Task statement >> Apart from the images, reproduce every record word for word.

Dataset extract >>
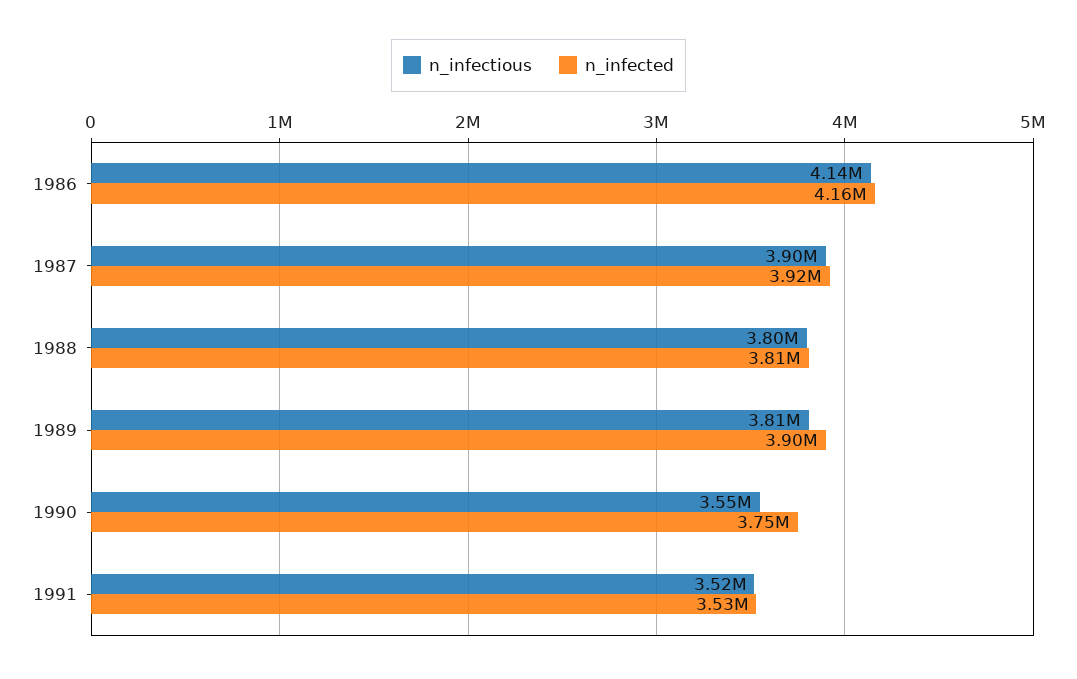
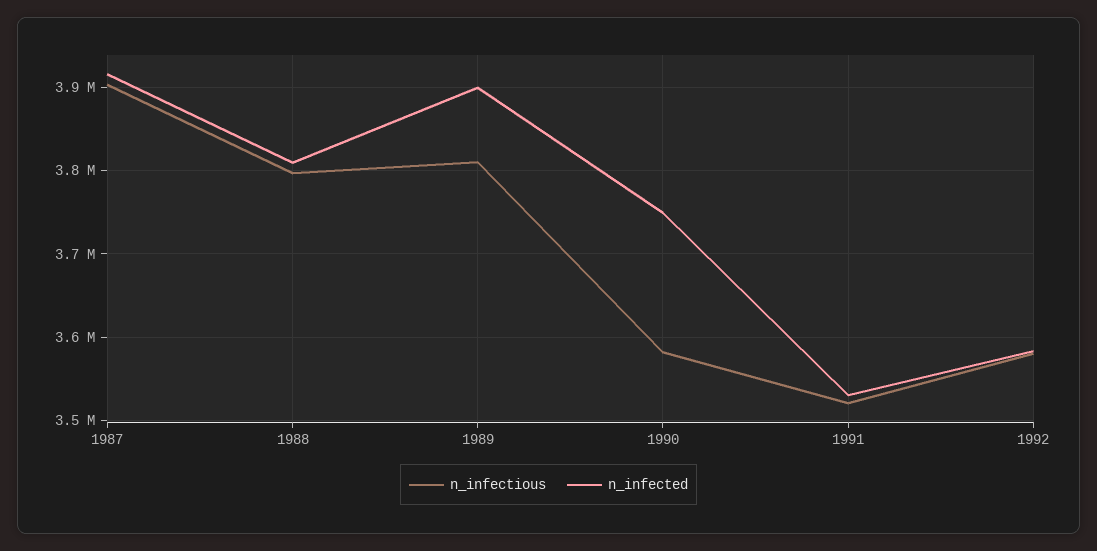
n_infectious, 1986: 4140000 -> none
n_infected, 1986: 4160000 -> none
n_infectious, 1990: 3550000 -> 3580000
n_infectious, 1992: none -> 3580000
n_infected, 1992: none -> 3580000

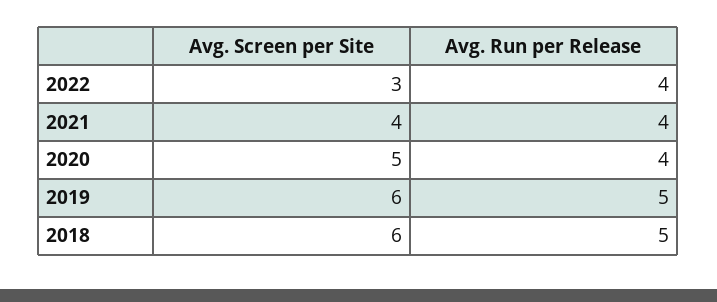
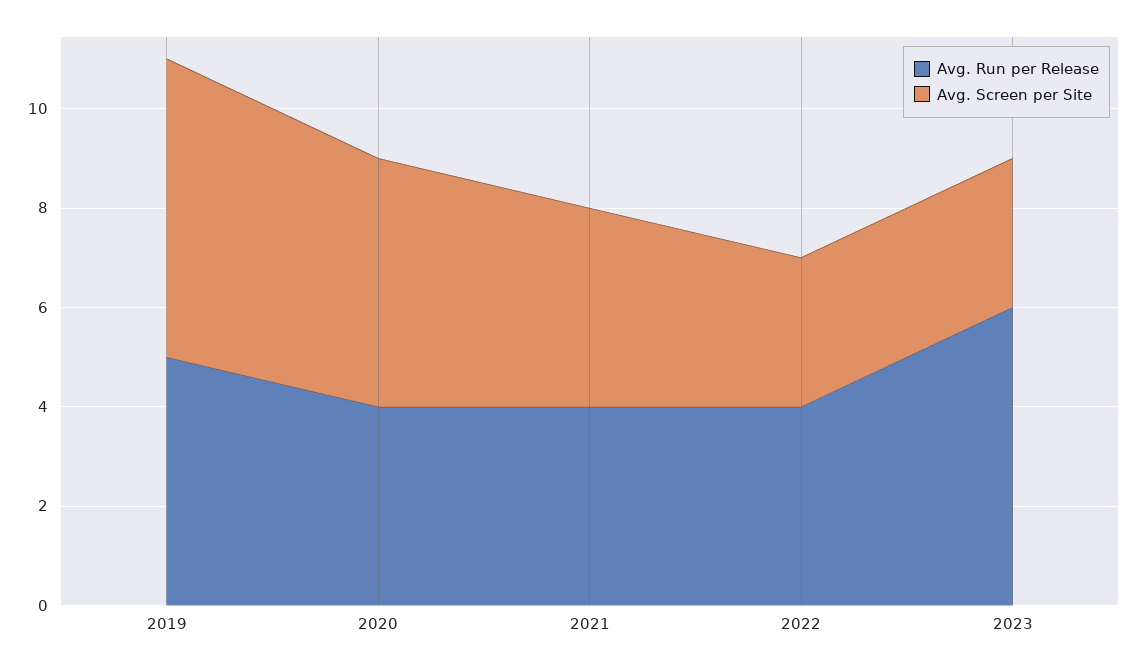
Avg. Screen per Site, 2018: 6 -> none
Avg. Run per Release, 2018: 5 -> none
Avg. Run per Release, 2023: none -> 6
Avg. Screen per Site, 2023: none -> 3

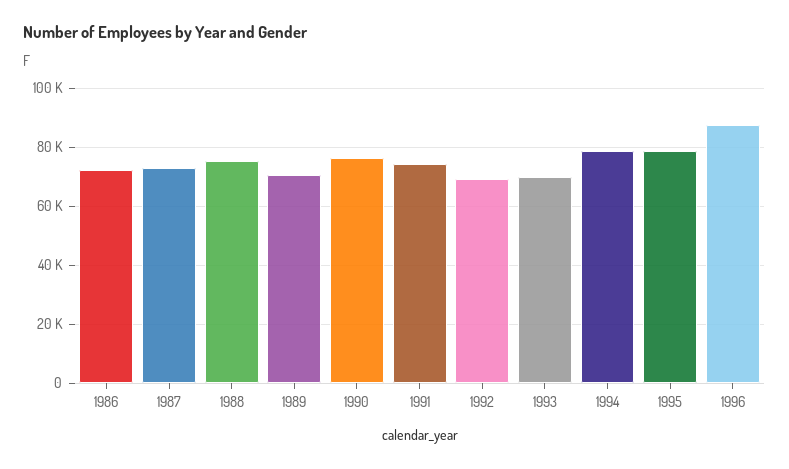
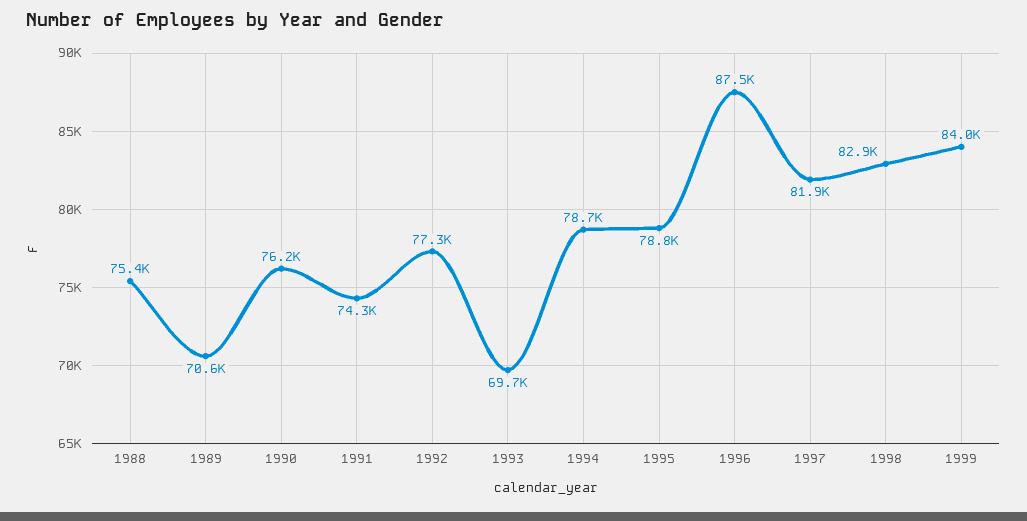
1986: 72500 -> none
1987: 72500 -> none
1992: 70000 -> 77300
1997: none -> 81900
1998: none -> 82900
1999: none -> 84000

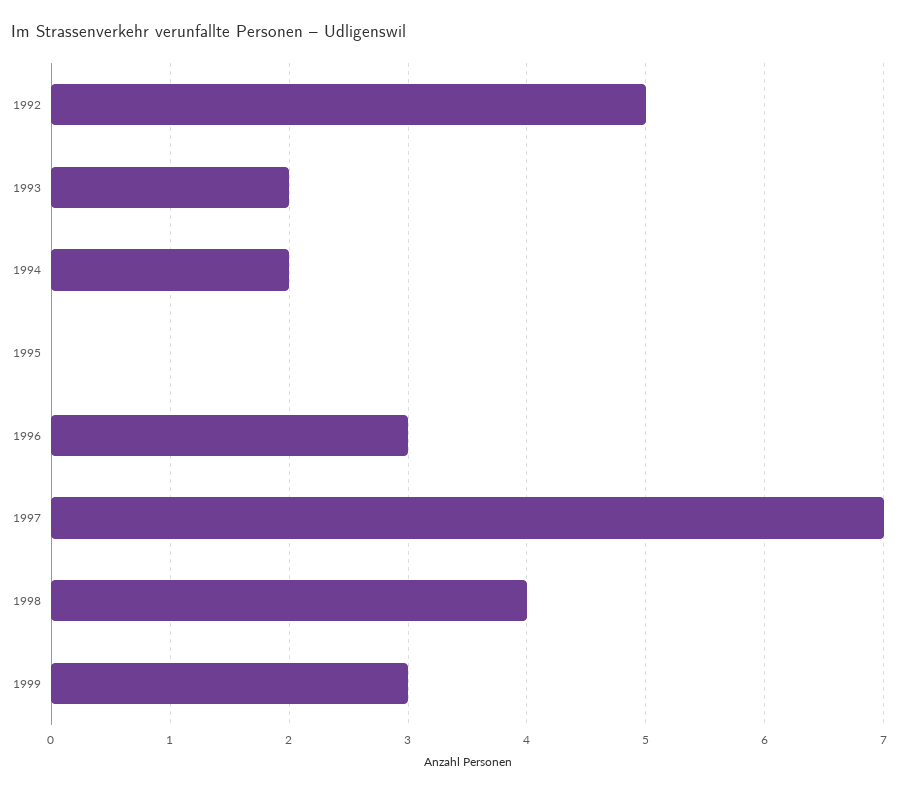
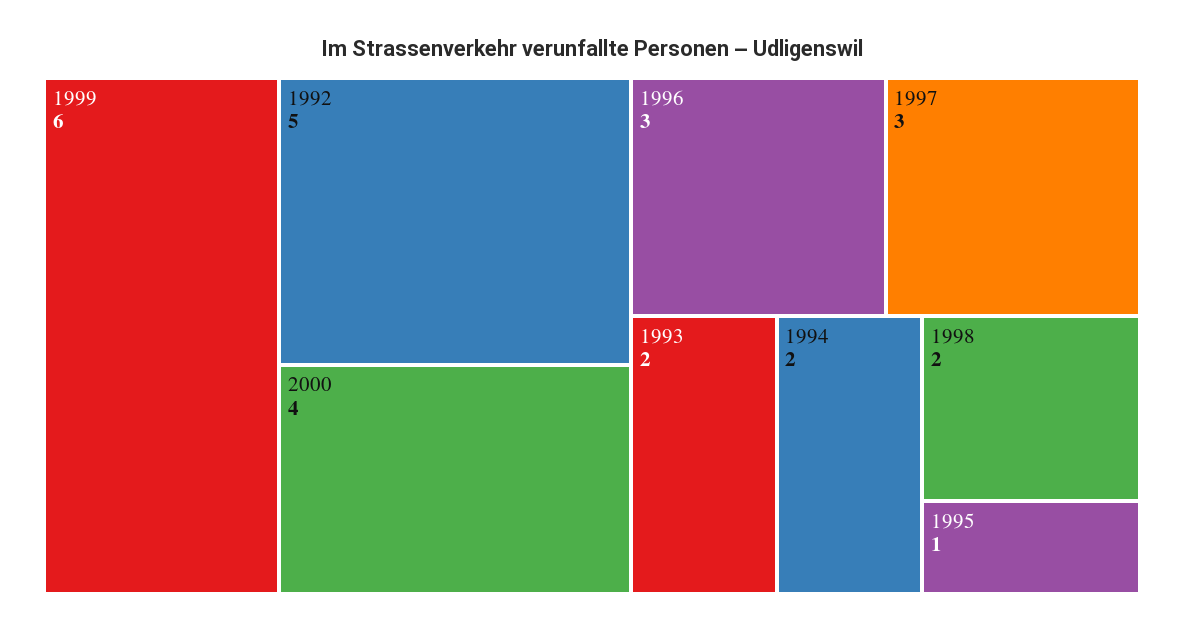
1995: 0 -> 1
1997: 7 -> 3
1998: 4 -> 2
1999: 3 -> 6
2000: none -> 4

Problem solution >>
n_infectious, 1986: 4140000 -> none
n_infected, 1986: 4160000 -> none
n_infectious, 1990: 3550000 -> 3580000
n_infectious, 1992: none -> 3580000
n_infected, 1992: none -> 3580000

Avg. Screen per Site, 2018: 6 -> none
Avg. Run per Release, 2018: 5 -> none
Avg. Run per Release, 2023: none -> 6
Avg. Screen per Site, 2023: none -> 3

1986: 72500 -> none
1987: 72500 -> none
1992: 70000 -> 77300
1997: none -> 81900
1998: none -> 82900
1999: none -> 84000

1995: 0 -> 1
1997: 7 -> 3
1998: 4 -> 2
1999: 3 -> 6
2000: none -> 4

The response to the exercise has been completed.